-- WHAT IS EXPECTED --
Give again, word for word, every line below from the one that has "text: shaded ->" through the one that has "font-size: 10px ->", both included, and no others.

-- TASK MATERIAL --
════════════════

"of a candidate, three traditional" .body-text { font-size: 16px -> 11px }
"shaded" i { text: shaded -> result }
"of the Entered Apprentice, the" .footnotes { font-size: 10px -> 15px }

════════════════

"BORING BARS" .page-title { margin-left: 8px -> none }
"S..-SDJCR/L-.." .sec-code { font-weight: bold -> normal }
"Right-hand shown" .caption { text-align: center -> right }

════════════════

-- RESULT OF THE EXERCISE --
"shaded" i { text: shaded -> result }
"of the Entered Apprentice, the" .footnotes { font-size: 10px -> 15px }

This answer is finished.